__DATA FOR ANALYSIS__.
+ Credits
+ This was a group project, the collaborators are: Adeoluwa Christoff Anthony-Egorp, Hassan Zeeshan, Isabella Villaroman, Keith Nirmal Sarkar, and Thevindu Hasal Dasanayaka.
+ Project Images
* * *
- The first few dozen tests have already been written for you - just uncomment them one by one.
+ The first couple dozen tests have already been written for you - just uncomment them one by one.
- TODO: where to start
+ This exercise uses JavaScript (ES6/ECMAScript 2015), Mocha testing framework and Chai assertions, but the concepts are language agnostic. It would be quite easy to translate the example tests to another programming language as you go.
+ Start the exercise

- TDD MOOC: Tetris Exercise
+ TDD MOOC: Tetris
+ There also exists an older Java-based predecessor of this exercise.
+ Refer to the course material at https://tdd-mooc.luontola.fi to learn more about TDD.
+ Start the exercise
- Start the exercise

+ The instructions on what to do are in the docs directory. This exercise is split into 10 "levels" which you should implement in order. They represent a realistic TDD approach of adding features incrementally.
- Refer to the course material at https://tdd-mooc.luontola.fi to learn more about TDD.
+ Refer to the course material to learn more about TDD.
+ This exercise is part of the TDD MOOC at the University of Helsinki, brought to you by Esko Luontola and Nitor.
--
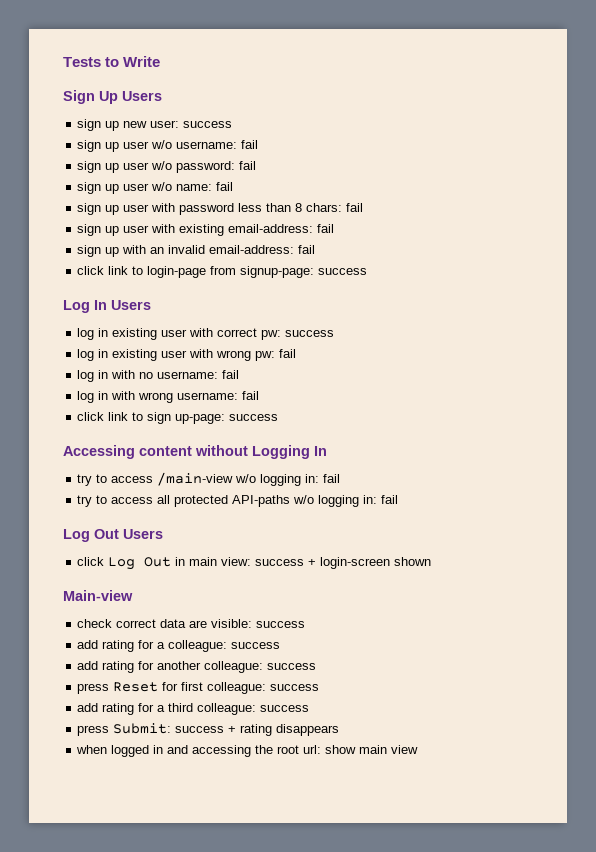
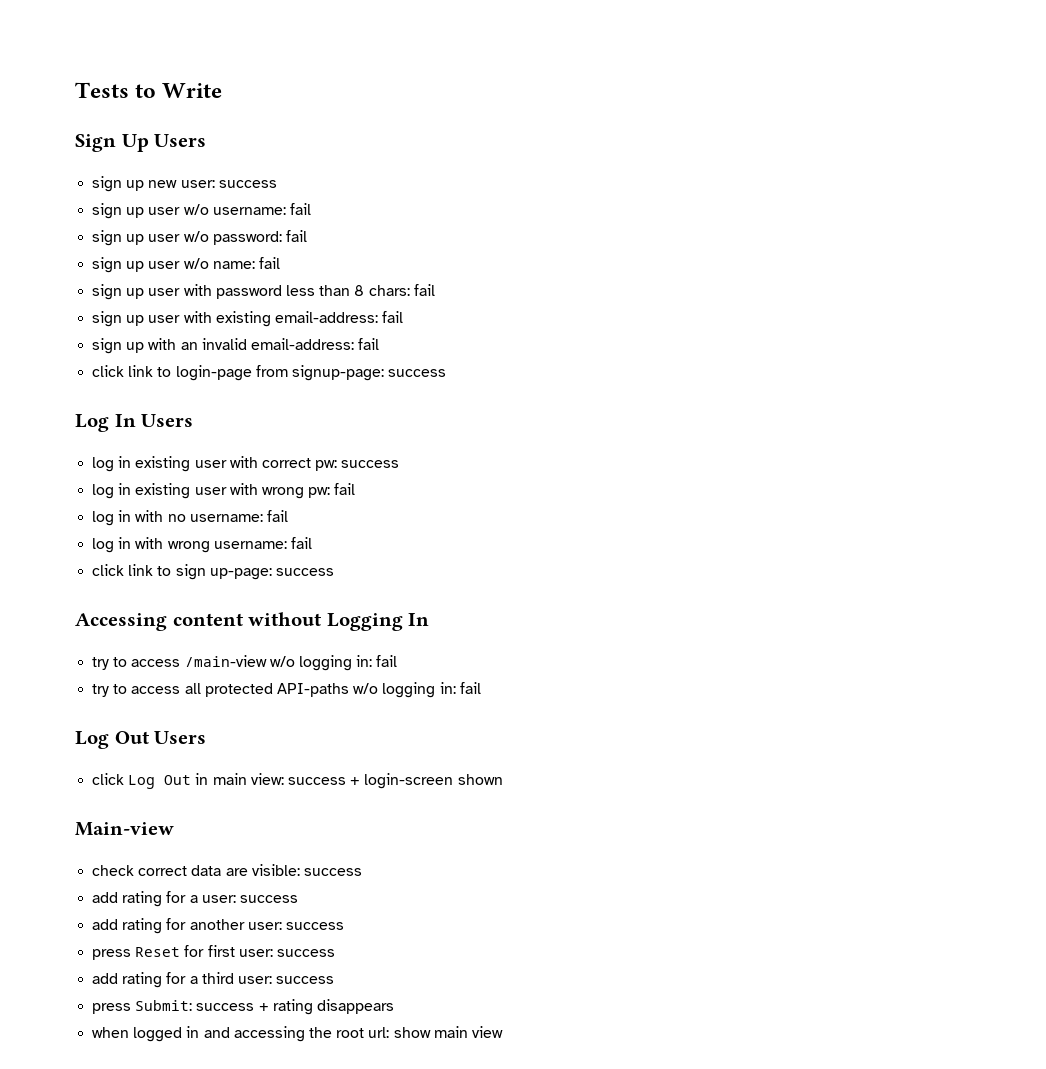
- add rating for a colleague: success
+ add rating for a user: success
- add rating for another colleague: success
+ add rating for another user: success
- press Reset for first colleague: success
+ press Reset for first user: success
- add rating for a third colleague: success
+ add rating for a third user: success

__INSTRUCTIONS FOR THE TASK__. Transcribe the lines above between the line holding "- TODO: where to start" and the line holding "Luontola and Nitor.", inclusive, exactly as they stand and with nothing added.

__OUTPUT OF THE EXERCISE__.
- TODO: where to start
+ This exercise uses JavaScript (ES6/ECMAScript 2015), Mocha testing framework and Chai assertions, but the concepts are language agnostic. It would be quite easy to translate the example tests to another programming language as you go.
+ Start the exercise

- TDD MOOC: Tetris Exercise
+ TDD MOOC: Tetris
+ There also exists an older Java-based predecessor of this exercise.
+ Refer to the course material at https://tdd-mooc.luontola.fi to learn more about TDD.
+ Start the exercise
- Start the exercise

+ The instructions on what to do are in the docs directory. This exercise is split into 10 "levels" which you should implement in order. They represent a realistic TDD approach of adding features incrementally.
- Refer to the course material at https://tdd-mooc.luontola.fi to learn more about TDD.
+ Refer to the course material to learn more about TDD.
+ This exercise is part of the TDD MOOC at the University of Helsinki, brought to you by Esko Luontola and Nitor.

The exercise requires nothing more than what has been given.